VACANCES SUR INTERNET
Dans l'article ci-dessous, nous parlions de l'incroyable pari de Serge Girard. Roland Zeller, qui aime la course de fond et qui a suivi de très près l'exploit, nous a envoyé, suite à notre appel, une "photo de ses vacances", en fait une photo de l'arrivée à Tokyo de Sege Girard. Accompagnée du texte suivant:
Vacances sur Internet: cette combinaison de mots ne sent pas bon en général, il y a comme un goût d’arnaque dans le titre…Et pourtant j’ai vibré pendant 3 semaines, face à mon écran, quand dehors la météo jouait la symphonie de la désolation d’un Août pluvieux.
J’ai découvert, puis suivi au jour en jour (souvent à des heures insolites) un sacré bonhomme, Serge Girard 52 ans, poursuivant un défi un peu fou.
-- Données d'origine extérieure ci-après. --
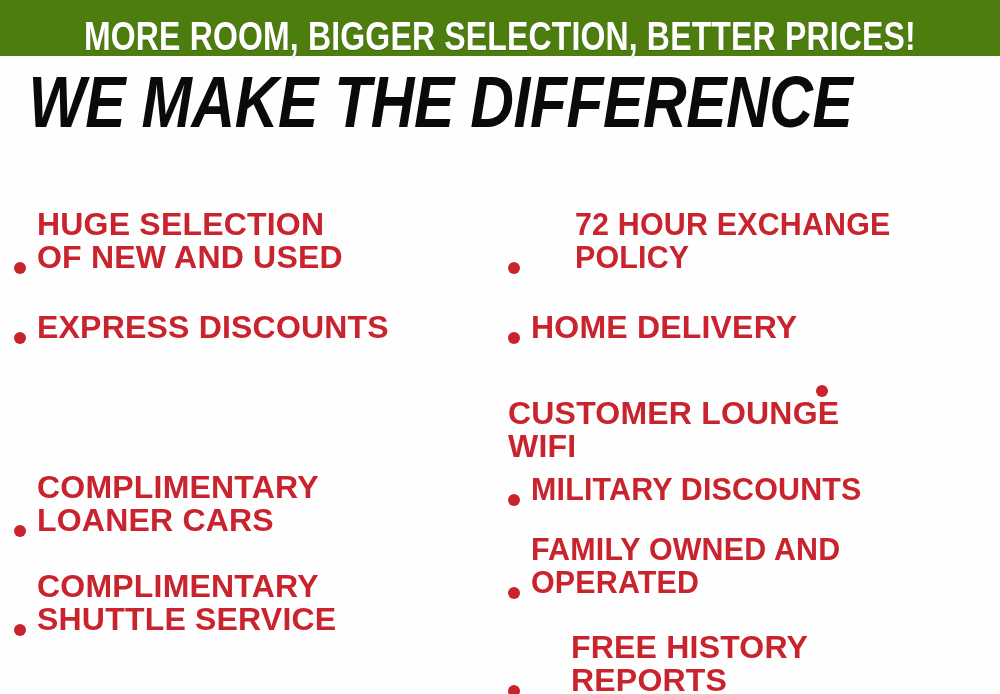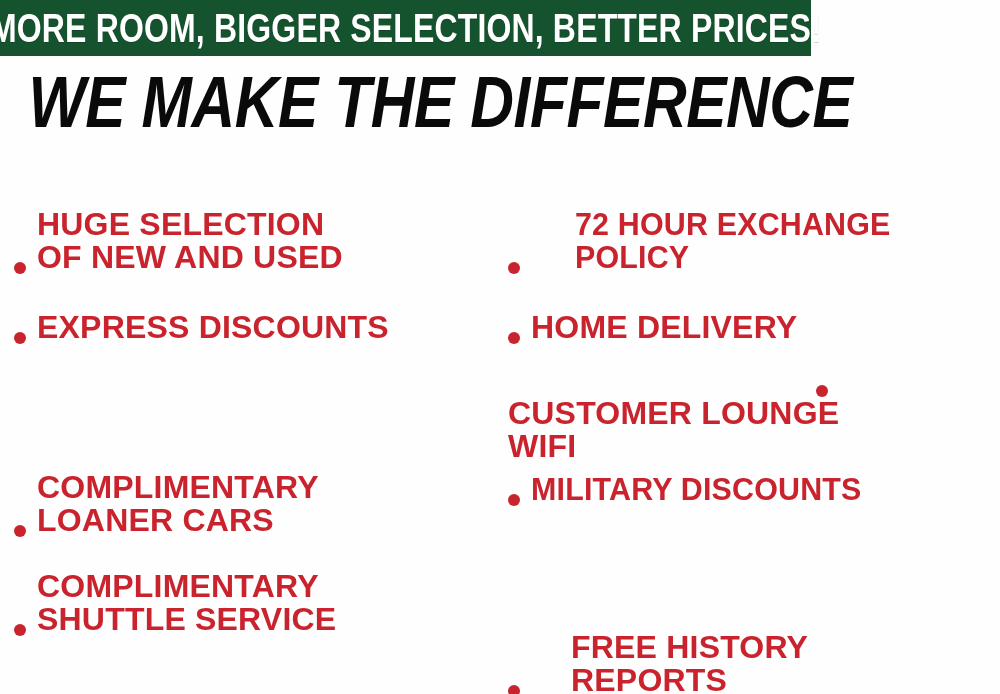--- a/index.html
+++ b/index.html
@@ -23,11 +23,11 @@
     position: absolute;
     left: 0;
     top: 0;
-    width: 811px;
+    width: 1000px;
     height: 56px;
-    background: #14532d;
+    background: #4d7c0f;
     display: flex;
-    align-items: center;
+    align-items: flex-end;
     justify-content: center;
   }
   .banner-text {

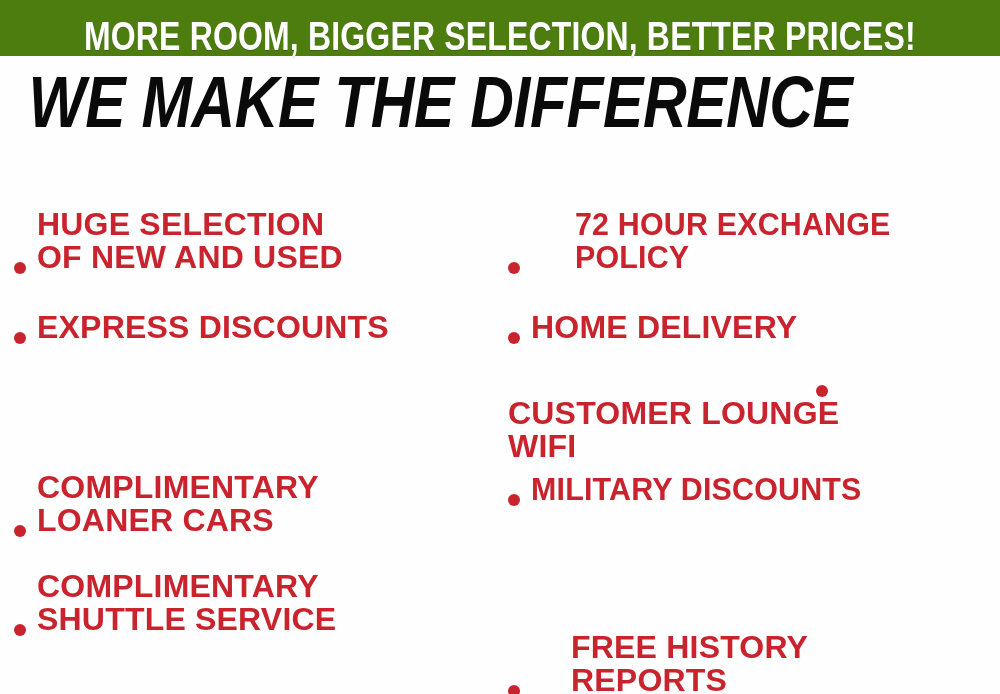--- a/index.html
+++ b/index.html
@@ -180,6 +180,11 @@
         <span class="dot"></span>
         <span class="btext">MILITARY DISCOUNTS</span>
       </div>
+      <div class="bullet r4 squeeze">
+        <span class="dot"></span>
+        <span class="btext">FAMILY OWNED AND
+OPERATED</span>
+      </div>
       <div class="bullet r5">
         <span class="dot"></span>
         <span class="btext">FREE HISTORY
Il s’acharnait à courir plus de 19.030 km entre Paris à Tokyo en moins de 276 jours sans s’accorder un seul jour de repos afin de ramener dans le giron tricolore un record du monde.
Depuis le 18 décembre 2005, date de son départ à Paris les souffrances n’ont pas manqué (tendons, dents, estomac, sciatique) ni les caprices de la météo (froid glacial, neige, vent puis chaleurs torrides). Et pourtant l’ami Sergio, avec son assistance rapprochée n’a jamais douté, ne s’est jamais découragé et a couru, tous les jours, plus vite et plus loin que Forest Gump. Sur son parcours il avale 140 cols à plus de 2000 m d’altitude dont 9 à plus de 5000 m.
Serge est arrivé à Tokyo le 5 septembre 2006 après 19.097,3 km en 262 jours. Le record était battu, une lettre de félicitations de Monsieur Jacques Chirac l’attendait à l’arrivée.
Il y avait au préalable des années de préparations, mais cela n’enlève rien à l’exploit. Même armé d’un cœur qui pulse à 34 coups/minutes, courir 73 km soient près de 2 marathons par jour, user 50 paires de basket, perdre au passage 10 kg n’a rien d’une cure de jouvence.
A 14 heures, il arrive tout sourire mais les yeux humides, et tombe dans les bras de ses 3 garçons. Le même soir au JT de 20 heures, PPDA révèle cet exploit à la France entière.
Et là , malgré mon implication depuis plusieurs semaines, et la correspondance entretenue et suivie avec l’équipe via internet, je me suis laissé emporter par l’émotion.
Si de toutes mes excursions estivales je ne pouvais retenir qu’une leçon, j’opterai pour le message de Serge : « Et puis, pour moi, le plaisir est de découvrir des pays inconnus sous un autre aspect que par le tourisme classique ainsi que des populations dont les préoccupations sont sensiblement différentes de celles des Etats auxquels elles appartiennent. Leur gentillesse et le bonheur qu'on leur procure en acceptant leurs invitations quelles qu'elles soient sont gage d'espoir pour l'avenir »
L’avenir personnel de Serge est décrit comme son rêve ultime « Courir un marathon à 100 ans ». C’est tout le bonheur qu’on lui souhaite en attendant de le revoir bientôt en route, lors d’une conférence ou dimanche prochain 10 septembre à la télé sur Stade 2.